特徴として、誰が何を実行できるか(許可) ではなく、誰が何を実行できないか(拒否) を明示的に指定できる点が IAM ポリシーと大きく異なる点です。
また、許可よりも拒否のほうが優先されるため、IAM ポリシーで許可されているような操作であっても、Deny ポリシーによって拒否されている場合、その操作は実行できません。

ユースケース

一般的なケースでは、プロジェクト関連の操作を禁止する場合などに利用できます。
また、特定のサービスにおいて、コンプライアンス要件を遵守させる場合や重要なデータの保護にも利用できます。

プロジェクトの削除や請求先の連携解除、重要なデータが保存された特定バケットの削除といった、誤って実行された場合の影響が大きく、拒否したい操作が明確な場合は Deny ポリシーが適しています。

注意点として、Deny ポリシーはコンソール上で表示や変更などの操作が一切できず、CLI または IAM v2 REST API でのみ操作が可能です。そのため、一時的に許可する必要がある権限を Deny ポリシーで指定すると、Deny ポリシーの修正頻度が高くなり、運用コストが高くなるケースもあります。

また、Deny ポリシーは下位の階層に継承されるため、用途が異なるフォルダやプロジェクトが存在する場合、組織に Deny ポリシーを付与すると、意図していないプロジェクトで特定の操作を禁止してしまう可能性があります。

そのため、常に拒否したい操作がある場合や広範に操作を禁止したい場合に利用することが適していると思います。

Deny ポリシーの操作に必要な権限

Deny ポリシーを操作する権限として、事前定義ロールが2つ存在します。

Deny ポリシーの表示には、拒否審査担当者 ( roles/iam.denyReviewer ) ロールが必要になります。
Deny ポリシーの表示、作成、更新、削除には、拒否管理者 ( roles/iam.denyAdmin ) ロールが必要になります。

Deny ポリシーをアタッチできる対象

Deny ポリシーは接続ポイントとして、組織 or フォルダ or プロジェクトにアタッチすることができます。
また、継承される特徴があるため、組織で Deny ポリシーを設定することで、下の階層にあるフォルダやプロジェクトに対して特定の操作を拒否することができます。

接続ポイントを指定する際は、それぞれ以下のような形式になります。

接続ポイント 形式
組織 cloudresourcemanager.googleapis.com/organizations/ORG_ID
フォルダ cloudresourcemanager.googleapis.com/folders/FOLDER_ID
プロジェクト cloudresourcemanager.googleapis.com/projects/PROJECT_ID

Deny ポリシーで拒否できるプリンシパル

“誰が何を実行できないか”の、誰が にあたる箇所です。

Deny ポリシーでは、プリンシパルを IAM v2 API で指定する必要があります。
ユーザーやサービスアカウントを指定する場合、IAM v2 API では以下のような形式になります。
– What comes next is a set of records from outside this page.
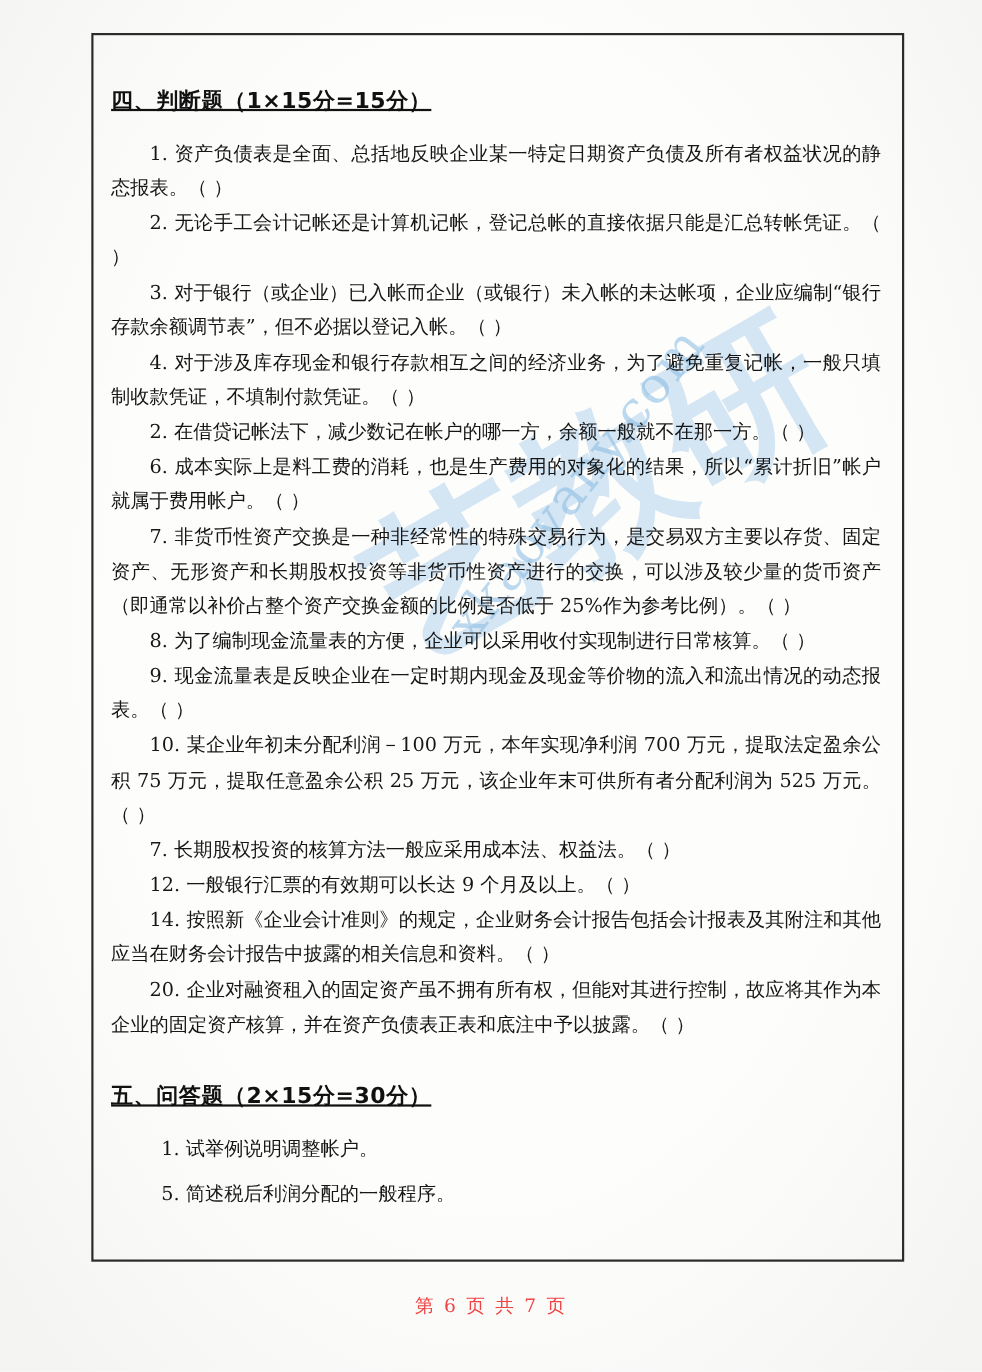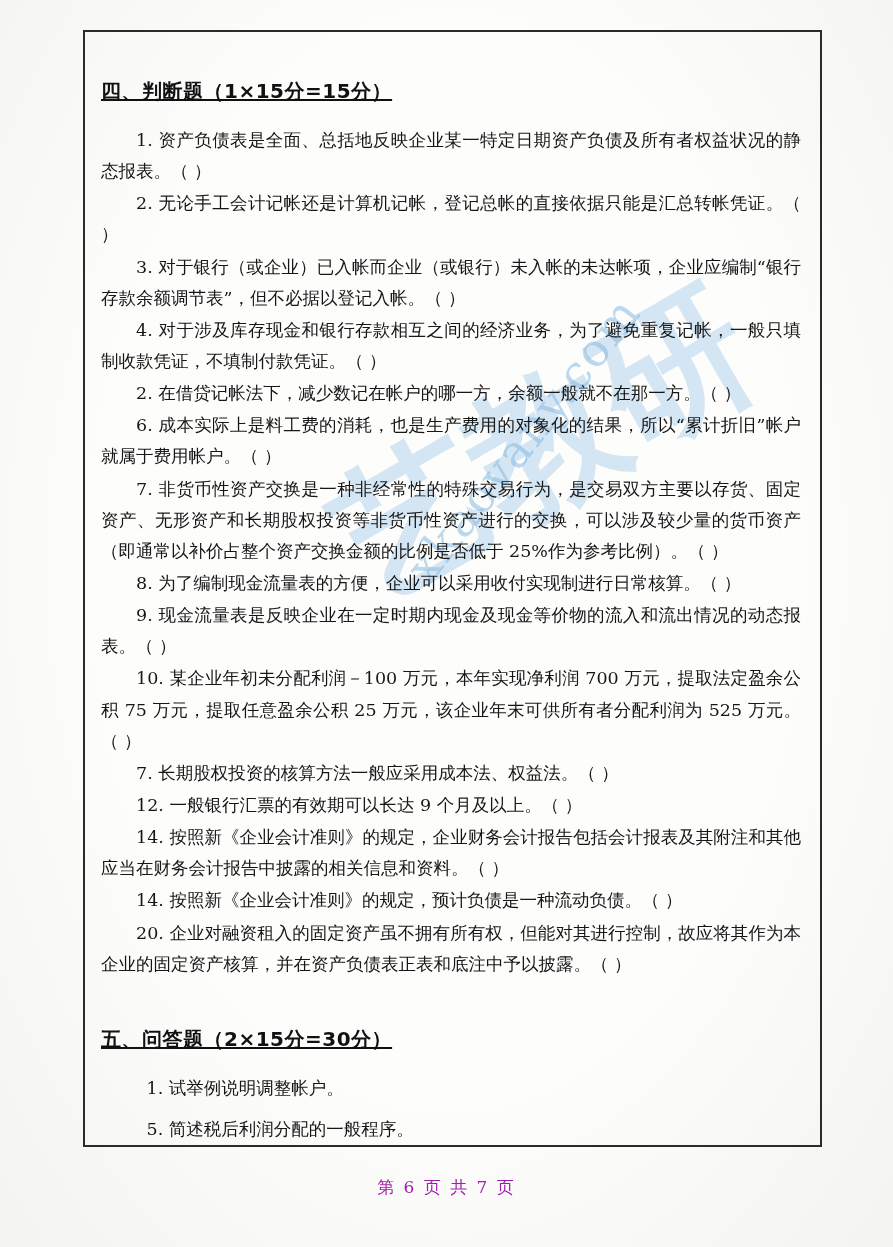--- a/index.html
+++ b/index.html
@@ -91,21 +91,21 @@
   .section-heading {
     font-family: "DejaVu Sans", sans-serif;
     font-size: 20px;
     font-weight: 700;
     letter-spacing: 0.5px;
     margin: 16px 0 20px 0;
     color: #111111;
     text-decoration: underline;
   }
   .section-heading.second {
-    margin-top: 46px;
+    margin-top: 35px;
   }
 
   .q-list {
     margin: 0;
     padding: 0;
     list-style: none;
   }
 
   .q-item {
     font-family: "DejaVu Serif", serif;
@@ -125,21 +125,21 @@
 
   .footer {
     position: absolute;
     left: 0;
     top: 1176px;
     width: 893px;
     text-align: center;
     font-family: "DejaVu Serif", serif;
     font-size: 17px;
     letter-spacing: 2px;
-    color: #a21caf;
+    color: #ef4444;
   }
 </style>
 </head>
 <body>
 
 <div class="page-scan"></div>
 
 <div class="watermark">
   <div class="wm-cjk">艺教研</div>
   <div class="wm-url">xkaoyany.com</div>
@@ -160,21 +160,20 @@
     <li class="q-item">4. 对于涉及库存现金和银行存款相互之间的经济业务，为了避免重复记帐，一般只填制收款凭证，不填制付款凭证。（  ）</li>
     <li class="q-item">2. 在借贷记帐法下，减少数记在帐户的哪一方，余额一般就不在那一方。（  ）</li>
     <li class="q-item">6. 成本实际上是料工费的消耗，也是生产费用的对象化的结果，所以“累计折旧”帐户就属于费用帐户。（  ）</li>
     <li class="q-item">7. 非货币性资产交换是一种非经常性的特殊交易行为，是交易双方主要以存货、固定资产、无形资产和长期股权投资等非货币性资产进行的交换，可以涉及较少量的货币资产（即通常以补价占整个资产交换金额的比例是否低于 25%作为参考比例）。（  ）</li>
     <li class="q-item">8. 为了编制现金流量表的方便，企业可以采用收付实现制进行日常核算。（  ）</li>
     <li class="q-item">9. 现金流量表是反映企业在一定时期内现金及现金等价物的流入和流出情况的动态报表。（  ）</li>
     <li class="q-item">10. 某企业年初未分配利润－100 万元，本年实现净利润 700 万元，提取法定盈余公积 75 万元，提取任意盈余公积 25 万元，该企业年末可供所有者分配利润为 525 万元。（  ）</li>
     <li class="q-item">7. 长期股权投资的核算方法一般应采用成本法、权益法。（  ）</li>
     <li class="q-item">12. 一般银行汇票的有效期可以长达 9 个月及以上。（  ）</li>
     <li class="q-item">14. 按照新《企业会计准则》的规定，企业财务会计报告包括会计报表及其附注和其他应当在财务会计报告中披露的相关信息和资料。（  ）</li>
-    <li class="q-item">14. 按照新《企业会计准则》的规定，预计负债是一种流动负债。（  ）</li>
     <li class="q-item">20. 企业对融资租入的固定资产虽不拥有所有权，但能对其进行控制，故应将其作为本企业的固定资产核算，并在资产负债表正表和底注中予以披露。（  ）</li>
   </ol>
 
   <h2 class="section-heading second">五、问答题（2×15分=30分）</h2>
 
   <ol class="q-list">
     <li class="q-item qa">1. 试举例说明调整帐户。</li>
     <li class="q-item qa">5. 简述税后利润分配的一般程序。</li>
   </ol>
Principal type Identifier Example
User principal://goog/subject/USER_EMAIL_ADDRESS principal://goog/subject/my-user@example.com
Service account principal://iam.googleapis.com/projects/-/serviceAccounts/SA_EMAIL_ADDRESS principal://iam.googleapis.com/projects/-/serviceAccounts/my-service-account@my-project.iam.gserviceaccount.com

その他にも全てのプリンシパルといった指定も可能です。
指定可能なプリンシパルは以下ドキュメントを参照してください。
IAM v2 API

操作を拒否できる権限

“誰が何を実行できないか”の、何を にあたる箇所です。

Deny ポリシーでは、compute.googleapis.com/〇〇 のような記載で拒否したい権限を指定することができます。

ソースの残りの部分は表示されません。